Flying Silver Carp Photo: Jason Jenkins

Floods washed the carp into the Mississippi River where it has become a major problem. An underwater electric barrier was constructed to keep the carp from getting into Lake Michigan. But the Asian carp seems determined to expand its territory and scientists now believe that the carp has made it past the barrier.

What has one large black eye, a long spiny tail with barbs on it and four pairs of legs?

It sounds like a monster but it's actually a tiny crustacean called the spiny water flea.

Though it's only about 1 cm (3/8 in) long, it's causing big trouble.

Photo: Bruce Doran
St. Lawrence River Institute

It's believed the spiny water flea came to North America on ships from Great Britain and Northern Europe. One reason this tiny creature is a problem is because it eats massive quantities of zooplankton. Small native fish, such as perch, need zooplankton to survive. The spiny water flea has spread throughout the Great Lakes and may cause native fish populations to decline.

Unfortunately, the spiny water flea has few predators in North America. Small and young fish choke on its long, sharp tail when they try to eat it. The spiny water flea can reproduce very quickly and its eggs can even survive Canadian winters so the population is increasing rapidly.

The Vampire of the Great Lakes

Another aquatic invasive alien doing damage in the Great Lakes is the sea lamprey. This is a jawless fish that sucks the blood of other fish.

This vampire originated in the Atlantic Ocean and snuck into the Great Lakes through canals. Its victims are often killed in the blood sucking process.


The Rusty Crayfish – Another Bully!

This aggressive little crayfish looks like a fighter and acts like it too. Originally from the Ohio River basin, the rusty crayfish was brought into Ontario as fishing bait around 1960. It has now spread to many inland lakes.
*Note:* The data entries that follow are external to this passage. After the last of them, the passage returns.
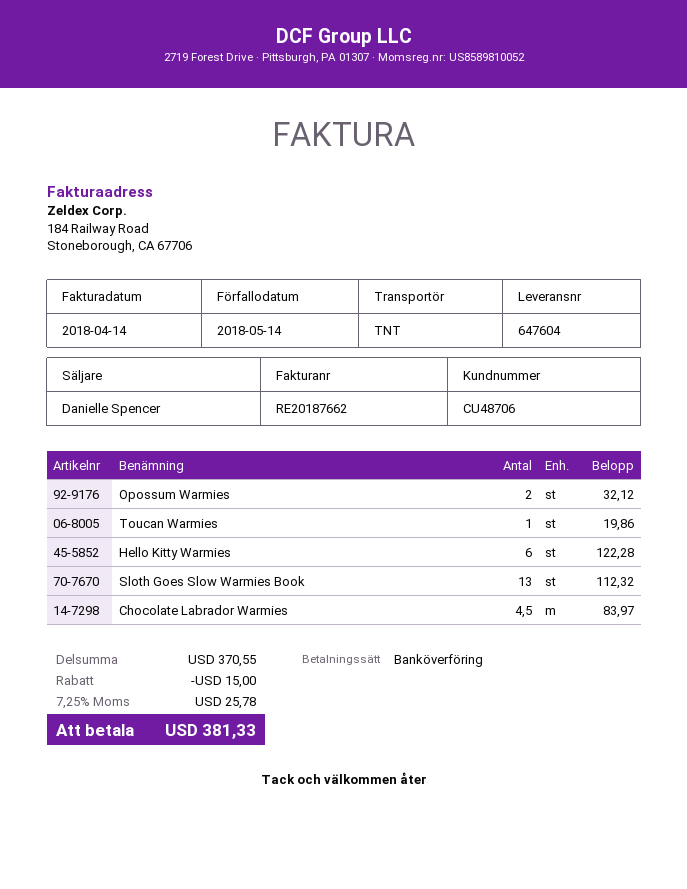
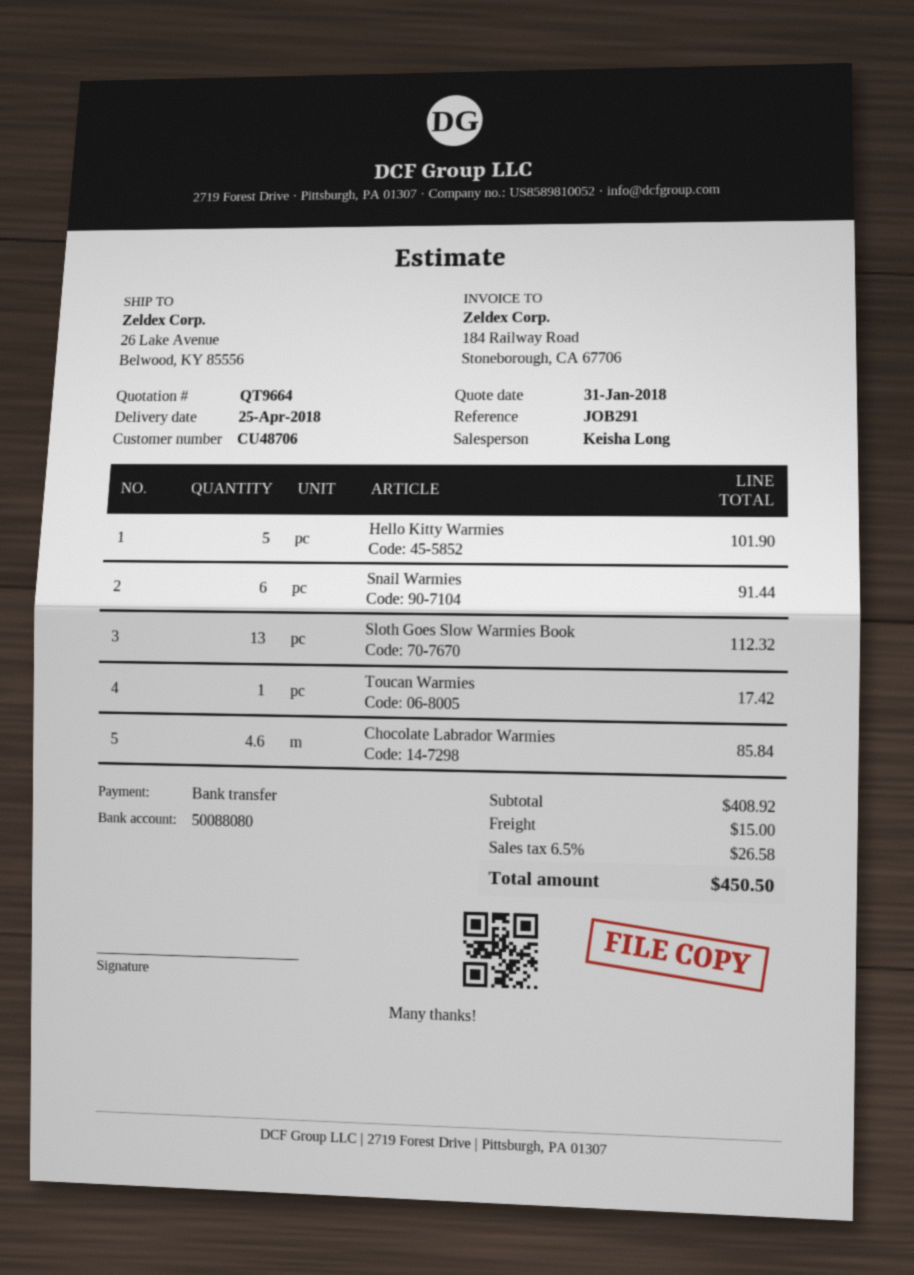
sales rep: Danielle Spencer -> Keisha Long
Opossum Warmies: 2 for 32.12 -> none
Toucan Warmies: 1 for 19.86 -> 1 for 17.42
Hello Kitty Warmies: 6 for 122.28 -> 5 for 101.90
Chocolate Labrador Warmies: 4.5 for 83.97 -> 4.6 for 85.84
Snail Warmies: none -> 6 for 91.44
subtotal: 370.55 -> 408.92
discount: 15.00 -> none
shipping: none -> 15.00
tax: 7.25% = 25.78 -> 6.5% = 26.58
total: 381.33 -> 450.50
Rusty Crayfish Photo: Dr. Philip Myers, U. Michigan

The rusty eats twice as much as native crayfish. It likes to eat fish eggs and aquatic life that other crayfish and young fish like. By clawing up aquatic plants it destroys habitat for invertebrates as well as sheltered areas and nesting sites for fish. It's just a bit too big to be eaten by the fish that usually eat our native crayfish. All in all, the rusty crayfish is a bully that forces out all its competition. Just about the only good thing about it is that it eats zebra mussels, another harmful invasive species. If you like to go fishing, you should learn how to identify rusty crayfish and other aquatic invasives and never use them as bait.

Rusty Crayfish

  • Up to 10 cm (4 in) long, not counting the claws
  • rust coloured patches on each side of the shell (carapace)
  • claws can be grayish green to reddish brown
  • claws have an oval gap when closed
  • prefers river or lake beds where it likes to hide under rocks and logs

What species lays 30,000 to a million eggs a year? The zebra mussel – another aquatic invasive alien in Canada.
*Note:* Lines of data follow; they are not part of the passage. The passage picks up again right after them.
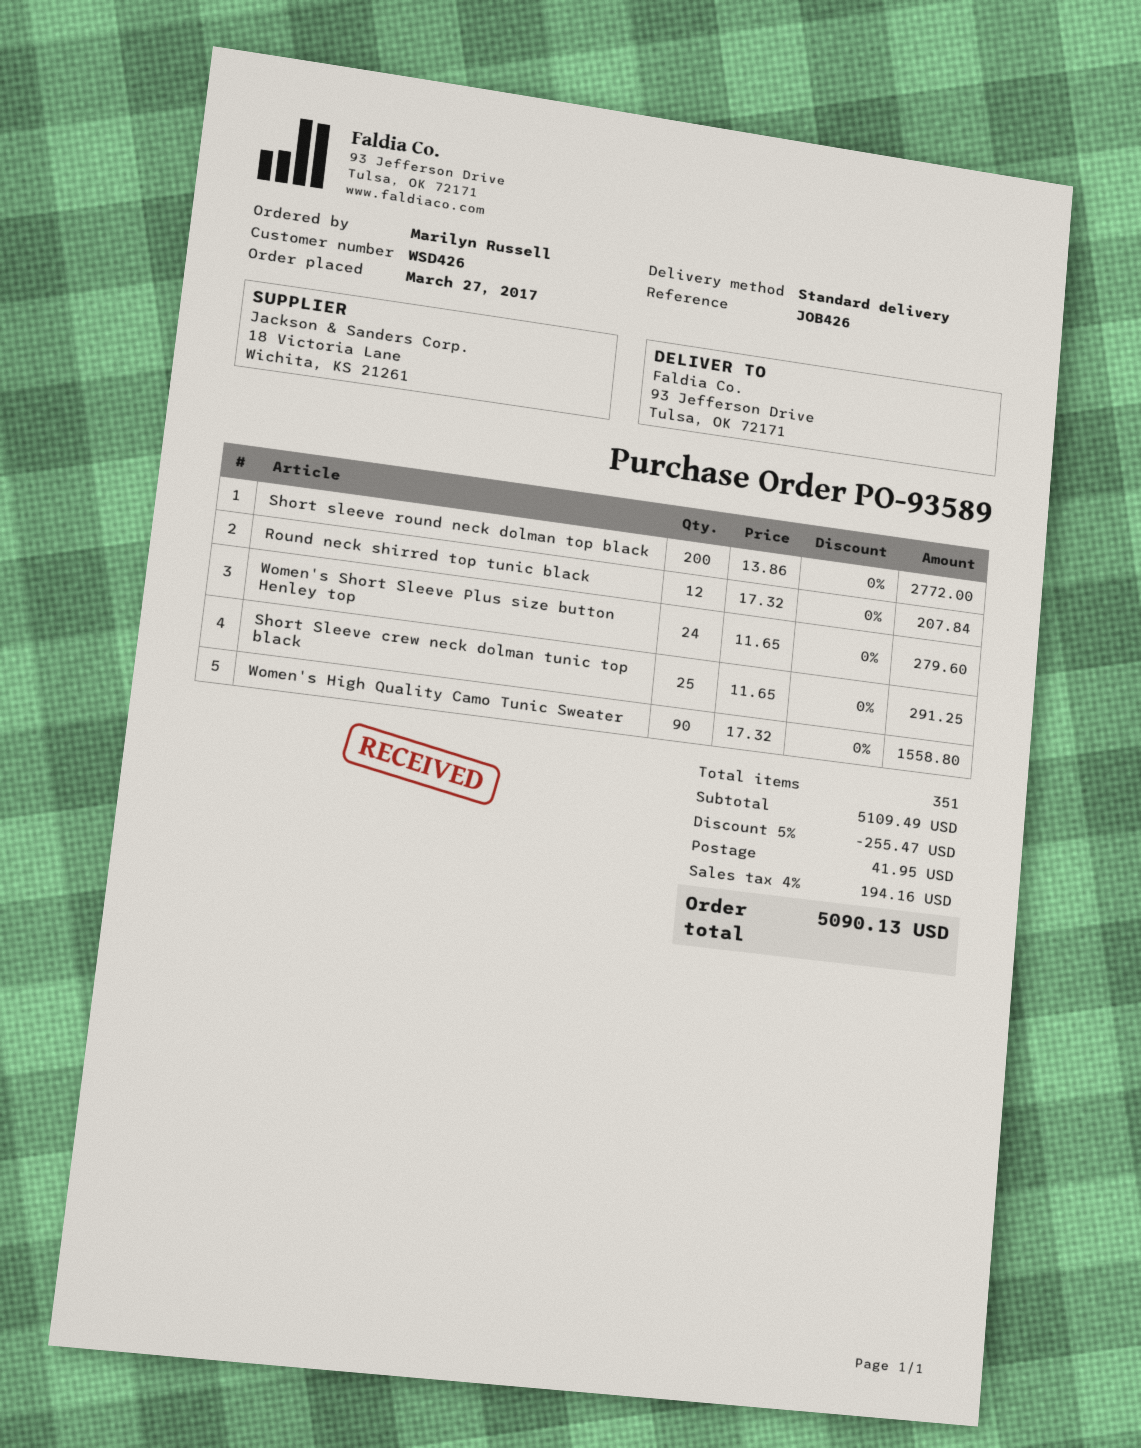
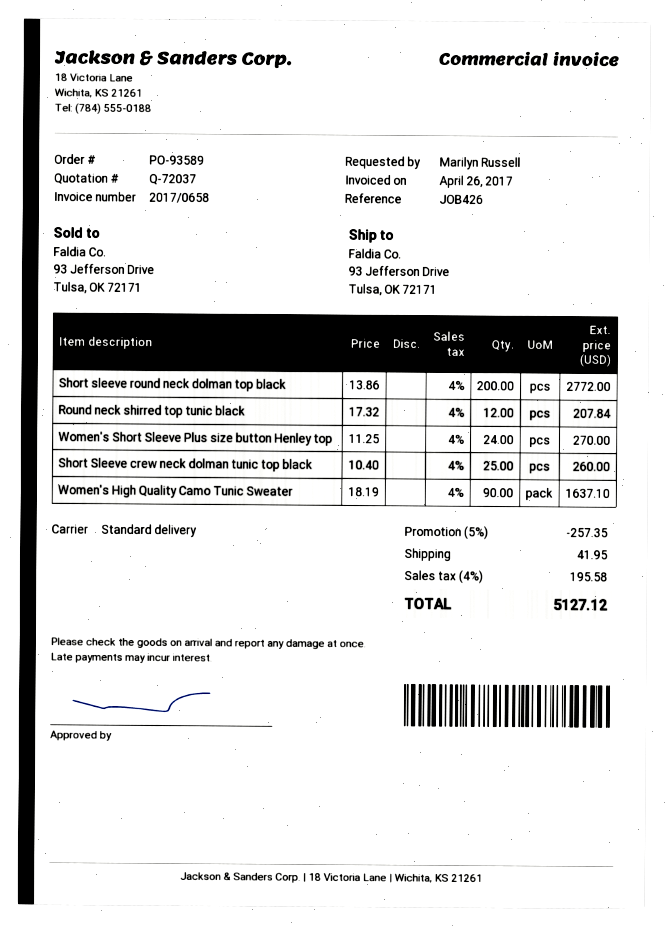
Women's Short Sleeve Plus size button Henley top: 24 x 11.65 = 279.60 -> 24 x 11.25 = 270.00
Short Sleeve crew neck dolman tunic top black: 25 x 11.65 = 291.25 -> 25 x 10.40 = 260.00
Women's High Quality Camo Tunic Sweater: 90 x 17.32 = 1558.80 -> 90 x 18.19 = 1637.10
discount: 5% = 255.47 -> 5% = 257.35
tax: 4% = 194.16 -> 4% = 195.58
total: 5090.13 -> 5127.12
Zebra Mussels Photo: Public Library of Science

Rock Snot – Yuk!

A species of algae known as didymo began spreading wildly on Vancouver Island in the 1990s. This once harmless plant has started acting like an invasive species - spreading across the continent. Nicknamed "rock snot" for obvious reasons, it's also been called "toilet paper algae". You can understand why this disgusting looking plant might scare swimmers away.

Photo: Tim Daley, PA DEP

Rock snot can clog river bottoms with carpets of brownish goo. These slimy mats attract numerous flies which bury themselves into the algae's flesh. Unfortunately, these are the same flies that could provide food for fish. Rock snot not only steals food from the fish but also overtakes their habitat. It smothers any other vegetation. Just one cell of this plant can start a whole new colony. To be safe, you should disinfect your fishing equipment if you've been anywhere near it. Fly fishers should clean their boots well.

Researchers are still trying to figure out if didymo is native to Canada and why it suddenly started acting like an invasive species.

How Do You Know If It's Rock Snot?

  • Colour: Beige, brown or white, but not green
  • Touch: It looks slimy but it's not. It feels spongy or scratchy, like cotton wool.
  • Smell: It has no distinctive odour.
  • Strength: It sticks firmly to rocks and doesn't fall apart when you rub it.